DEFNE FERAH'IN SÜTTEN KESİLMESİ...


Defne Ferah ilk doğduğu günden beri çok ama çok emen bir bebekti. Sürekli emmesinde ise hep ben suçlu bulundum.(Sanki suçmuş gibi)  Başta kocam, ailem, arkadaşlarım, eş dost akrabalar bu iki yıl boyunca hep laf sokuşturdular; Baştan kucağa almayacakmıştım, ben alıştırmışım, baştan tavrımı kurallarımı koyamamışım vs...



Hatırlıyorum da Defne doğduğu gün hep kucak istemişti -doğal olarak- Emzirip yatağına koyduğumuz an çığlığı basıyordu. Hatta bir sonraki gece de hep kucakta olmak için çok ağlamıştı da hemşireler sabaha kadar uyutmadı velet gibi bir şeyler söylemişlerdi. Hatta annem ben rahat edeyim birazcık düşüncesi ile gece yarısı kantinden emzik alıp gelmişti ama bizim kız emziği de reddetmişti. Hatta canım annemle hastane odasında minik bir atışmamız olmuştu; Defne'nin zor bir bebek olacağını anlayıp da acıyan gözlerle bana bakınca sinirlerim tepeme çıkmıştı da ''Bana öyle kaşlarını düşürüp de bakma, deli oluyorum ''  gibi bir şeyler demiştim. Canım annem o kadar uğraştı didindi 3 gece hastane odasında koltuk tepesinde uyudu karşılığında gördüğü muameleye bak. Allahtan lohusalık sendromu denen bir şey var da herkes çok anlayışlı oluyor atarlı yeni annelere karşı.

Ben bebeğimi ilk günden ağlatmak istemedim, kendini güvende hissetsin, huzurla uyusun istedim. Bol bol kucağıma aldım, bol bol sevdim kokladım. Her istediğinde de emzirdim. Sezaryen ağrısı olduğu halde acıdan titreye titreye emzirdim. Hâlâ bunda yanlış bir şey olduğunu düşünmüyorum.


İlk zamanlar günde 20 saat belki 22 saat emiyordu Defne Ferah. Hiç uyumuyordu. Birazcık dalsa bir iki dakika sonra sıçrayarak uyanırdı ve yine sarılırdı memeye. Öyle ki tuvalete koşturarak gidiyordum, banyomu alelacele yapıyordum. Yine de yetişemiyordum, Defne uyanıyordu ve ağlıyordu.  Aylarca her tuvalet ve her banyomu ağlama eşliğinde yaptım. Tuvalette bile defalarca emzirmişimdir. İlk zamanlar yemeğimi Kemal yedirirdi -Defne kucağımda olduğu için- Yavru kuşlar gibi besleniyordum yani. Hatta hiç unutmam kardeşlerim biri Bergama'dan biri Ankara'dan kaç saatlik yollardan ziyaretime gelmişlerdi de Defne Ferah sabah 12 de emmeye başlamıştı gece 11 olmuştu ve hala hiç bırakmamıştı da kardeşlerimle iki çift laf edememiştik.
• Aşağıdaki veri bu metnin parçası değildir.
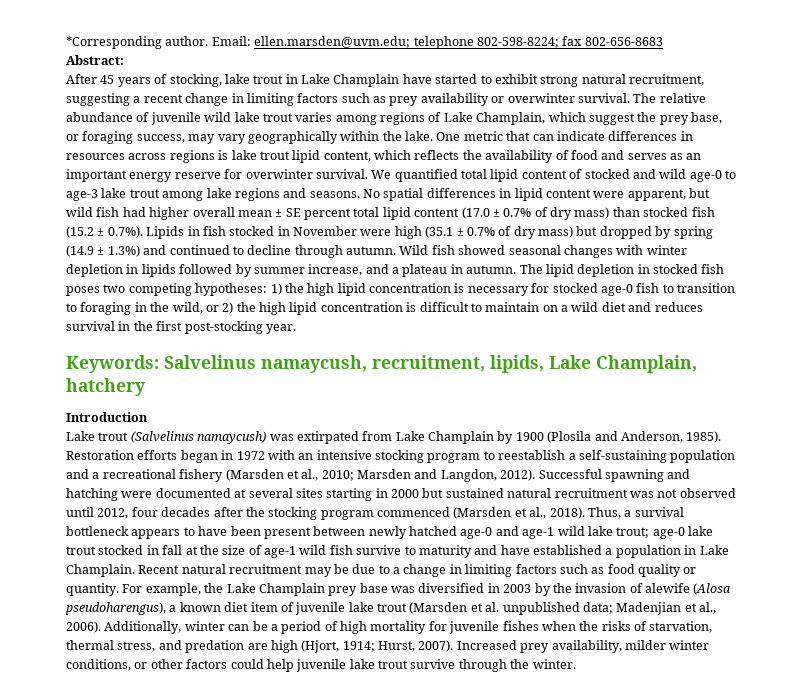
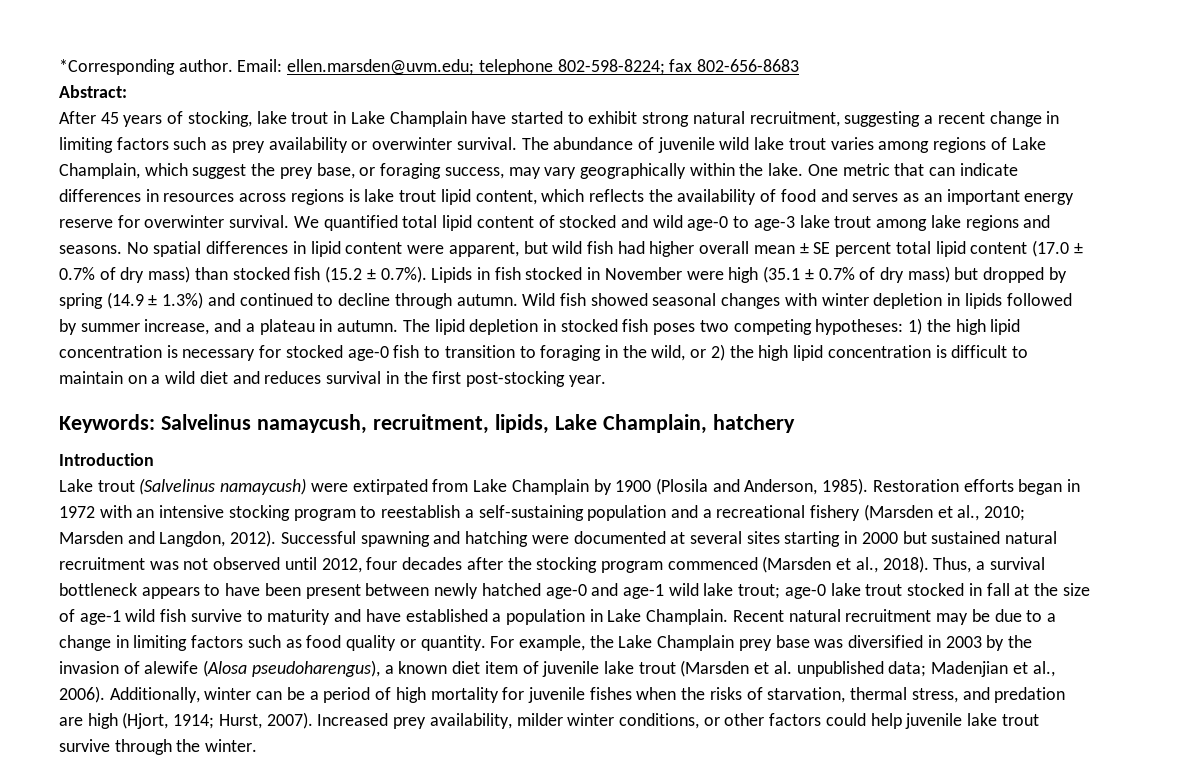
- The relative abundance of juvenile wild lake trout varies among regions of Lake Champlain, which suggest the prey base, or foraging success, may vary geographically within the lake.
+ The abundance of juvenile wild lake trout varies among regions of Lake Champlain, which suggest the prey base, or foraging success, may vary geographically within the lake.
- Lake trout (Salvelinus namaycush) was extirpated from Lake Champlain by 1900 (Plosila and Anderson, 1985).
+ Lake trout (Salvelinus namaycush) were extirpated from Lake Champlain by 1900 (Plosila and Anderson, 1985).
İlk zamanlar gerçekten çok yıpratıcıydı. Bazen  çıldıracağımı zannederdim yorgunluktan uykusuzluktan.


Sonra Defne ile uyumayı öğrendim. Defne kucağımda ben oturma pozisyonunda arkama bir sürü yastık koyarak uyumaya başladım. Defne beni emzik yapmıştı sürekli emiyordu. Kemal her akşam türlü türlü emzik getirip deniyordu. Akşamları bir de emzik deneme faslı vardı bizde. Of o da çok yıpratıcı idi. Kemal tüm emzikleri sıra ile denerdi. Defne ağlaya ağlaya helak olurdu tabii benim sinirlerim de iyice yıpranmış olurdu. Bir gün Kemale de patladım; almıyor istemiyor işte niye her gün eziyet ediyorsun çocuğa diye.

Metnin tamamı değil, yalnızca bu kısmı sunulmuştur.